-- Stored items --
== Segment start ==

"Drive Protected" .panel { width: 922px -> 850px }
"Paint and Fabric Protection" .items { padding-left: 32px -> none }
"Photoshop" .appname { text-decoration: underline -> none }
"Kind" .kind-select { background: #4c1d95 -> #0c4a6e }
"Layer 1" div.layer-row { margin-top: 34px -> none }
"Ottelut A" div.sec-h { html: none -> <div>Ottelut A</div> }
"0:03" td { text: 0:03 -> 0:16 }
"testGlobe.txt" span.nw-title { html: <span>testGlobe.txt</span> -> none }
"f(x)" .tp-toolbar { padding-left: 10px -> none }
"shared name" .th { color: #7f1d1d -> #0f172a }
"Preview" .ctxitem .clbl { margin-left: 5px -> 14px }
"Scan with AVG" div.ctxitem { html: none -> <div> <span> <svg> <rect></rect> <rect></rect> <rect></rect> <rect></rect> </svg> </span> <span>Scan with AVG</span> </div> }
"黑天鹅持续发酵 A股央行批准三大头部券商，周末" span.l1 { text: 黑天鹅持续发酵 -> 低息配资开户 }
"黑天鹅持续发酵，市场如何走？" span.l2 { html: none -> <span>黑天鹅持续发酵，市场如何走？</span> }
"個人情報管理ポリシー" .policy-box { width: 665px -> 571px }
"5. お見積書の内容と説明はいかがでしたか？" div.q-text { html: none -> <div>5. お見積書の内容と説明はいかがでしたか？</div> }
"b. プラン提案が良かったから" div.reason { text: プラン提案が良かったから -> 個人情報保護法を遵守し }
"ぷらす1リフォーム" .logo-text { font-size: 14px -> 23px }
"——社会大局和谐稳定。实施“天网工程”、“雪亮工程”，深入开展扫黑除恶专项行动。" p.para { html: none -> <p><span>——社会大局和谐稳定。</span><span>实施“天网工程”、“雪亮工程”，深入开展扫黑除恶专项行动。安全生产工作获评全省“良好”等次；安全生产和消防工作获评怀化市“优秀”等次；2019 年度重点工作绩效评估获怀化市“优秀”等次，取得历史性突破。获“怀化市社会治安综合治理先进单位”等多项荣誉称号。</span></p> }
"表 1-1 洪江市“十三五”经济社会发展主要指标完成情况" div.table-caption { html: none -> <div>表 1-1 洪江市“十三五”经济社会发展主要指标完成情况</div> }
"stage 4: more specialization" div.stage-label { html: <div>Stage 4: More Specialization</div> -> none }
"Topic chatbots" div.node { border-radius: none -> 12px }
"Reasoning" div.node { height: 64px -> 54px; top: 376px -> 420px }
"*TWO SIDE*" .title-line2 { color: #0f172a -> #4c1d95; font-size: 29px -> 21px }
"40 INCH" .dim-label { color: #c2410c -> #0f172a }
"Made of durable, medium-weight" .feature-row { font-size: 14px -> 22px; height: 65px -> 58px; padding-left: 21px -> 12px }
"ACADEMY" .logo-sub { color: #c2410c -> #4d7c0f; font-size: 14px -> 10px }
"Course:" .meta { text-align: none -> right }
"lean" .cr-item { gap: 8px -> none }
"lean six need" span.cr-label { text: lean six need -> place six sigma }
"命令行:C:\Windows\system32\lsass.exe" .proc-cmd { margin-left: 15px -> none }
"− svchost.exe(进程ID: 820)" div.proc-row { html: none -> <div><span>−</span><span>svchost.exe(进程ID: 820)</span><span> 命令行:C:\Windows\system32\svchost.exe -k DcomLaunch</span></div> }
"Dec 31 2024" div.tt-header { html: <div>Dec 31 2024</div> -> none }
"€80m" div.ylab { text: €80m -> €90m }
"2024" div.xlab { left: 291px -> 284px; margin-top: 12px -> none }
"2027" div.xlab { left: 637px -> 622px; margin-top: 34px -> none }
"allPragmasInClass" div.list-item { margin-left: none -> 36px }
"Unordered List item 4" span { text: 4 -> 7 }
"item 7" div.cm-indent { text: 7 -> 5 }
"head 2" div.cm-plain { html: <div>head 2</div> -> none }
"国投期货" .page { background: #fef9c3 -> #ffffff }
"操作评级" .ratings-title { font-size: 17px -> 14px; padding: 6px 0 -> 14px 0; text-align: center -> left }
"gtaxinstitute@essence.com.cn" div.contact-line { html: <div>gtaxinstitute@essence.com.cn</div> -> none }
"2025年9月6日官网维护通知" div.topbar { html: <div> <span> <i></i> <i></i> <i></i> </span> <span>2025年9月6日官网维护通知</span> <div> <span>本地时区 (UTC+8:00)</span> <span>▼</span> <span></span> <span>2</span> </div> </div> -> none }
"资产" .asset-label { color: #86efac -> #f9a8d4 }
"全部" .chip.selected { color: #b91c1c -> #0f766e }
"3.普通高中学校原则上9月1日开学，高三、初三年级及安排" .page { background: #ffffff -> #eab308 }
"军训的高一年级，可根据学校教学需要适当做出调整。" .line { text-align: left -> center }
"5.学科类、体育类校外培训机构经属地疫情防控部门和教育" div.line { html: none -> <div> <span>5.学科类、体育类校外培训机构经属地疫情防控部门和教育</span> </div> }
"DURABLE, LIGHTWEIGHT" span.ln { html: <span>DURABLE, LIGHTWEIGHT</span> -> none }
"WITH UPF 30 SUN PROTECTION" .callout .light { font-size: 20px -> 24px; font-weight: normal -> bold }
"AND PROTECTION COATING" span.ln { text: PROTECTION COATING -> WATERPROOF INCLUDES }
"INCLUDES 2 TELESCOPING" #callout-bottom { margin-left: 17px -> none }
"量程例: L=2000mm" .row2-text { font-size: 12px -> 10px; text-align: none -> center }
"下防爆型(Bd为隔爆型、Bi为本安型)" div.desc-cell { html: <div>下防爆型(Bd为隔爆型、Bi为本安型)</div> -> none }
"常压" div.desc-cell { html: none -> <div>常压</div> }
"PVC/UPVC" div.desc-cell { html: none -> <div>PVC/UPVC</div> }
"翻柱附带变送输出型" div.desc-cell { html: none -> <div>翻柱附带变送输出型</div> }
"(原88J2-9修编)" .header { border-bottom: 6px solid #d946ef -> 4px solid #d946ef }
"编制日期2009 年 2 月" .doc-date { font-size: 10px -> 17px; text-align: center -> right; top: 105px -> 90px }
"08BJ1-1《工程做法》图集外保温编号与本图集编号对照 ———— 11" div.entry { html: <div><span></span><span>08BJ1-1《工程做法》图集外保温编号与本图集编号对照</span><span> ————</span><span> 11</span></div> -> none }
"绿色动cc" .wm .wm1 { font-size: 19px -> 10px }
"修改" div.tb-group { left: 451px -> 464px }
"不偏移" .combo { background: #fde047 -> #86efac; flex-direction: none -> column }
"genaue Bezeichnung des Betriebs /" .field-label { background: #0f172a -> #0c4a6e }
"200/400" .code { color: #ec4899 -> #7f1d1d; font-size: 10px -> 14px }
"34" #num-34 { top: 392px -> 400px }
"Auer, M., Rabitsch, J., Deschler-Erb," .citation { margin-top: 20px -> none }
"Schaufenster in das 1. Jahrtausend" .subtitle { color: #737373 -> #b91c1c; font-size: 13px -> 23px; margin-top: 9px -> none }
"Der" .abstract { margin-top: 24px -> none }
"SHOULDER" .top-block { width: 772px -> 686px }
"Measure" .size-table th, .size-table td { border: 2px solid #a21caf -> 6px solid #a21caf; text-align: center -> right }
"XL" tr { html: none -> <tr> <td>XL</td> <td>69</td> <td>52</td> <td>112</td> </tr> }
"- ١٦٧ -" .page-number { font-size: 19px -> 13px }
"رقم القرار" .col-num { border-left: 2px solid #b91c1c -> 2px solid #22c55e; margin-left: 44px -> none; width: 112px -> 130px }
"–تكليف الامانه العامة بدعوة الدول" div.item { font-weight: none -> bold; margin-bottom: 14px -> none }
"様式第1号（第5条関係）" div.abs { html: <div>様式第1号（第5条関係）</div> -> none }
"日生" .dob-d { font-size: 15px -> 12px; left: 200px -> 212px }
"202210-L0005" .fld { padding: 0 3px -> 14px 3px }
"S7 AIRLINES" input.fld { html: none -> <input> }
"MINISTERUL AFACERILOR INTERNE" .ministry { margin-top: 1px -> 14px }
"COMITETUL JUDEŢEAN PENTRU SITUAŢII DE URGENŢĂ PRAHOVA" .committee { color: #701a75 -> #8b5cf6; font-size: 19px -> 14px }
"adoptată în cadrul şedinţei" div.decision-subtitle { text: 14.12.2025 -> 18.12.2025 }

== Segment end ==

-- What to do --
Beginning at the line with "text-align: left ->" and ending at the line with "html: <span>DURABLE, LIGHTWEIGHT</span>", reproduce each line of the data above exactly, and add no other lines.

-- Output for this exercise --
"军训的高一年级，可根据学校教学需要适当做出调整。" .line { text-align: left -> center }
"5.学科类、体育类校外培训机构经属地疫情防控部门和教育" div.line { html: none -> <div> <span>5.学科类、体育类校外培训机构经属地疫情防控部门和教育</span> </div> }
"DURABLE, LIGHTWEIGHT" span.ln { html: <span>DURABLE, LIGHTWEIGHT</span> -> none }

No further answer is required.